(Records excerpted from a collection)
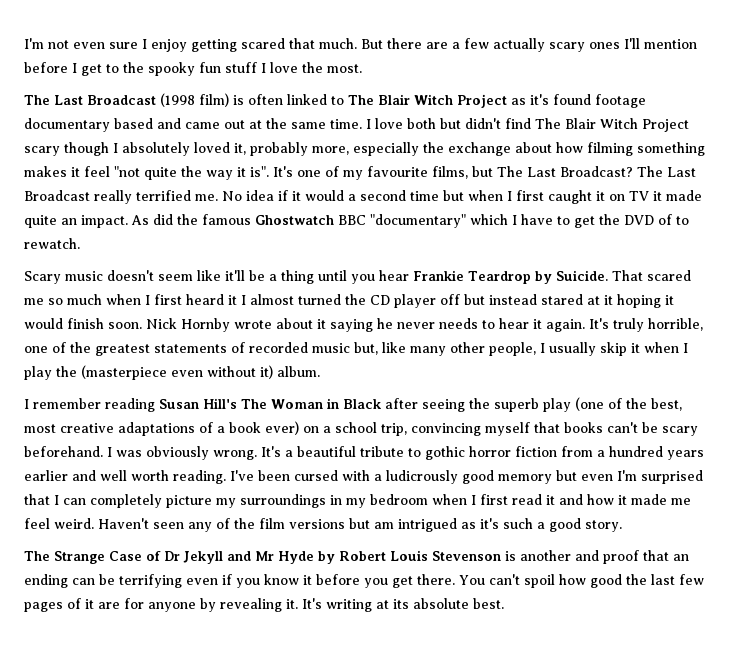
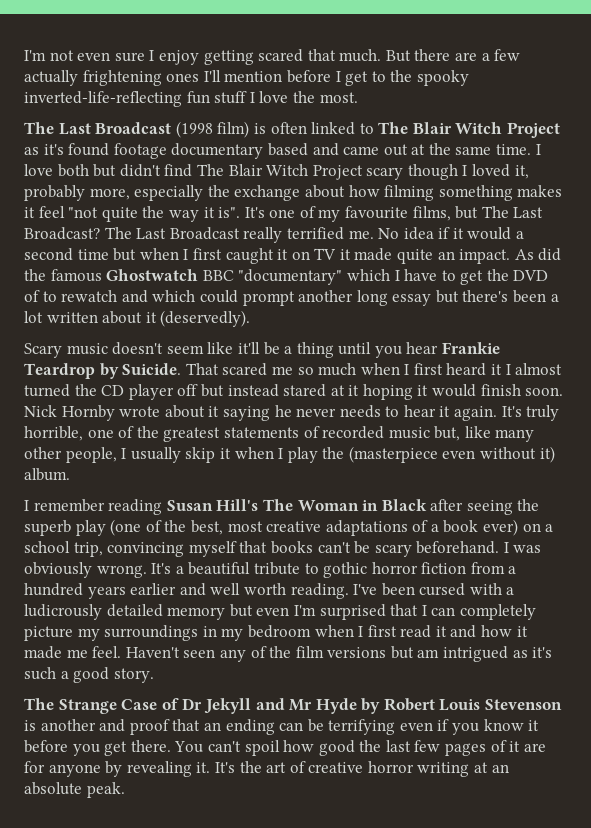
[549,42,585,52] scary -> [82,70,162,86] frightening
(195, 69) none -> [24,91,182,107] inverted-life-reflecting
[122,142,190,156] absolutely -> (468, 170) none
[24,238,80,249] rewatch. -> [61,290,559,306] [24,310,251,327] rewatch and which could prompt another long essay but there's been a lot written about it (deservedly).
[462,470,494,484] good -> [106,604,163,617] detailed
[24,518,94,529] feel weird. -> [92,646,122,658] feel.
[326,598,504,612] writing at its absolute best. -> [239,761,509,777] [24,782,125,798] the art of creative horror writing at an absolute peak.

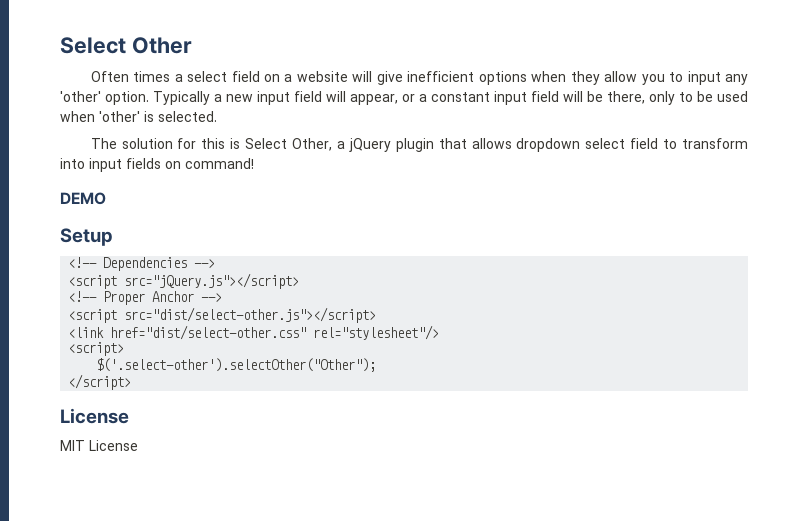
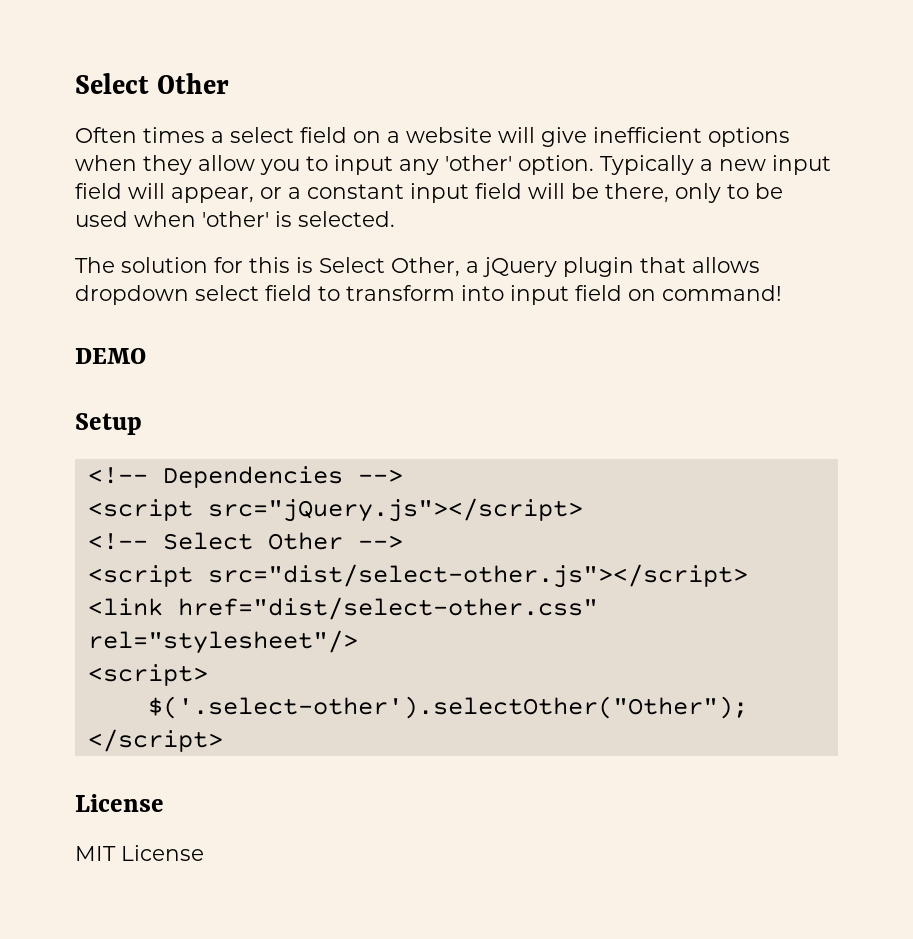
[126,158,161,169] fields -> [575,285,622,301] field
[103,291,195,305] Proper Anchor -> [162,532,343,550] Select Other

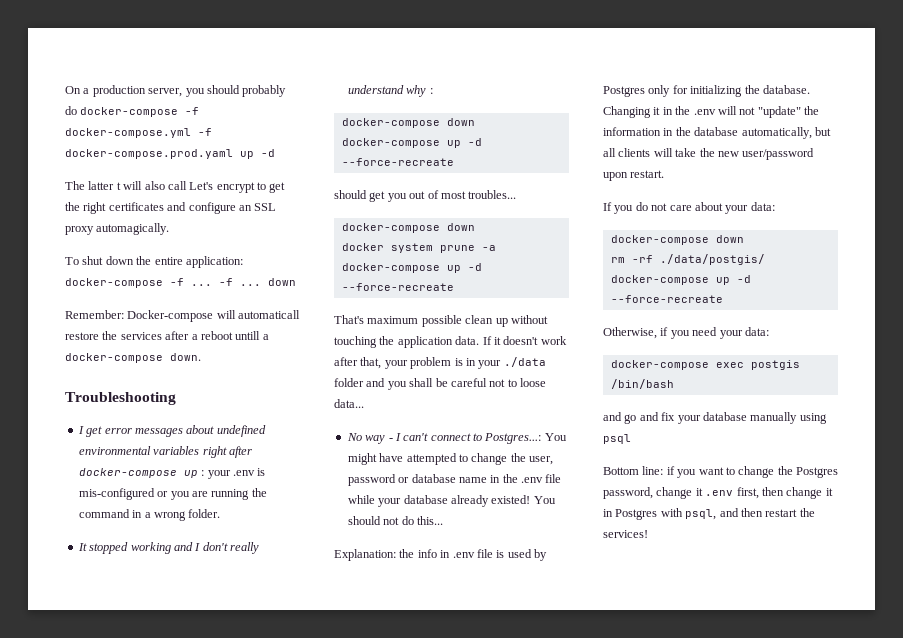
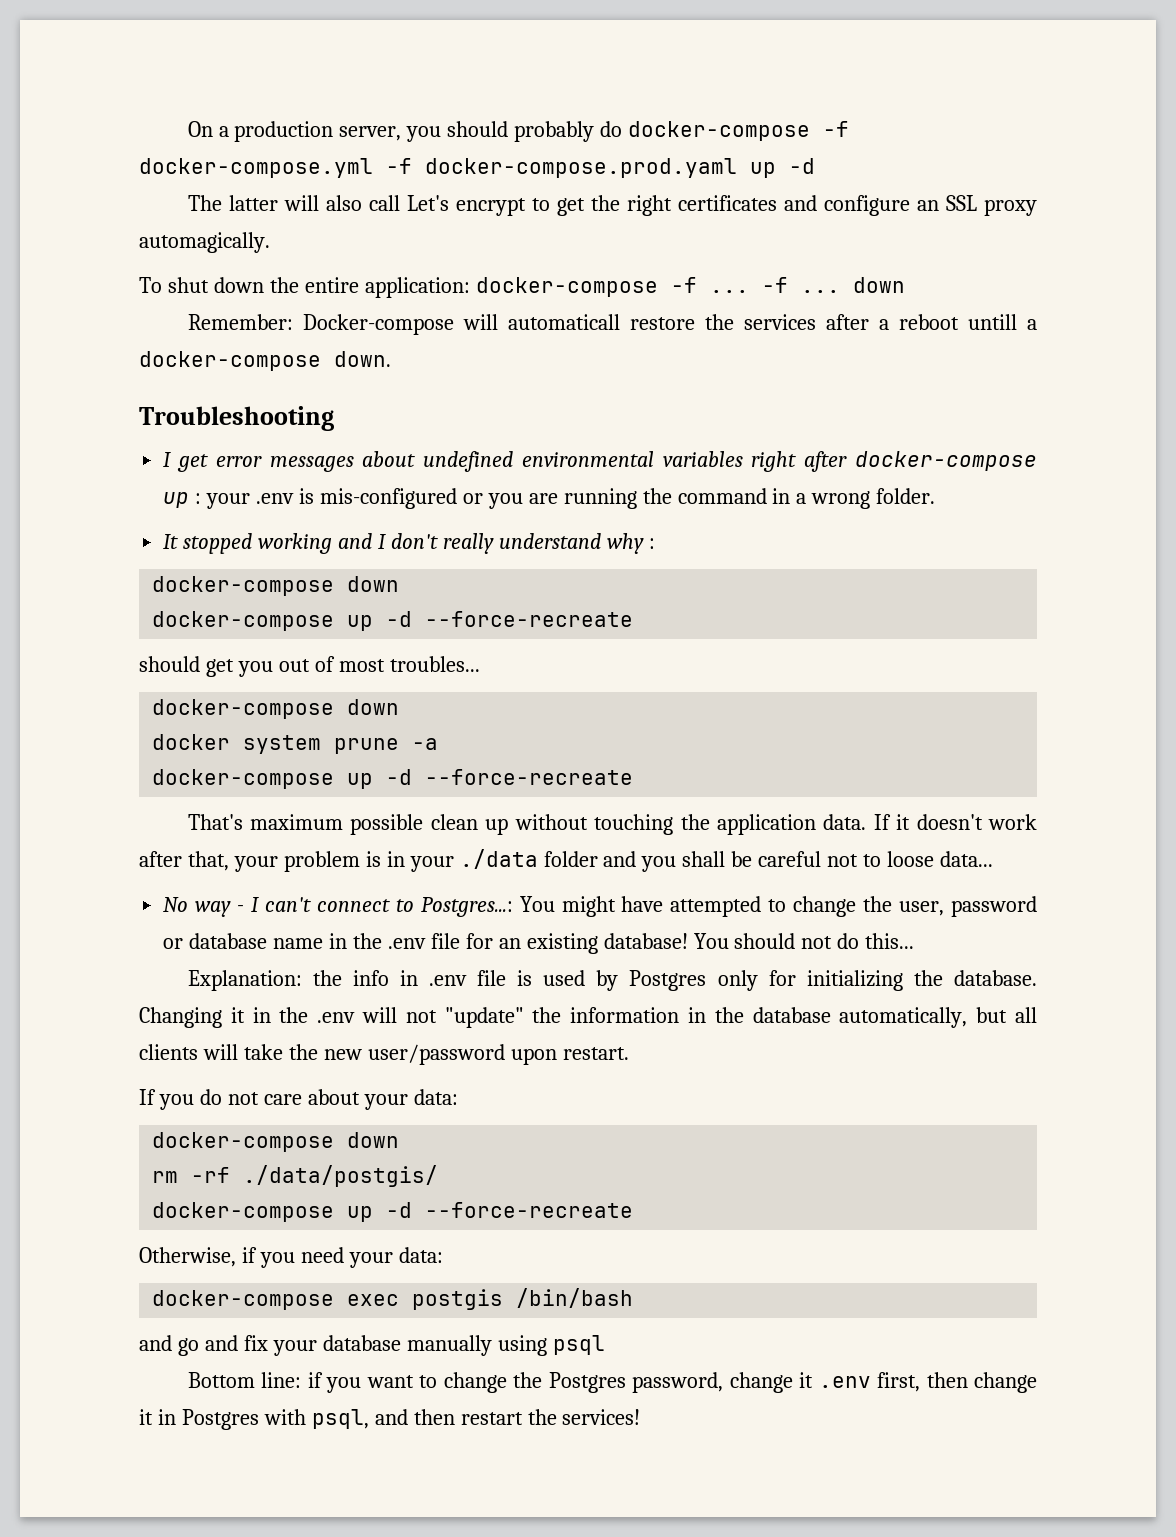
[116,182,121,190] t -> (278, 203) none
[347,495,531,507] while your database already existed! -> [465,933,688,954] for an existing database!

**WORK TO BE COMPLETED**. All entries should be given again exactly, except that pictures are to be excluded.

**OUTPUT BELOW**.
[549,42,585,52] scary -> [82,70,162,86] frightening
(195, 69) none -> [24,91,182,107] inverted-life-reflecting
[122,142,190,156] absolutely -> (468, 170) none
[24,238,80,249] rewatch. -> [61,290,559,306] [24,310,251,327] rewatch and which could prompt another long essay but there's been a lot written about it (deservedly).
[462,470,494,484] good -> [106,604,163,617] detailed
[24,518,94,529] feel weird. -> [92,646,122,658] feel.
[326,598,504,612] writing at its absolute best. -> [239,761,509,777] [24,782,125,798] the art of creative horror writing at an absolute peak.

[126,158,161,169] fields -> [575,285,622,301] field
[103,291,195,305] Proper Anchor -> [162,532,343,550] Select Other

[116,182,121,190] t -> (278, 203) none
[347,495,531,507] while your database already existed! -> [465,933,688,954] for an existing database!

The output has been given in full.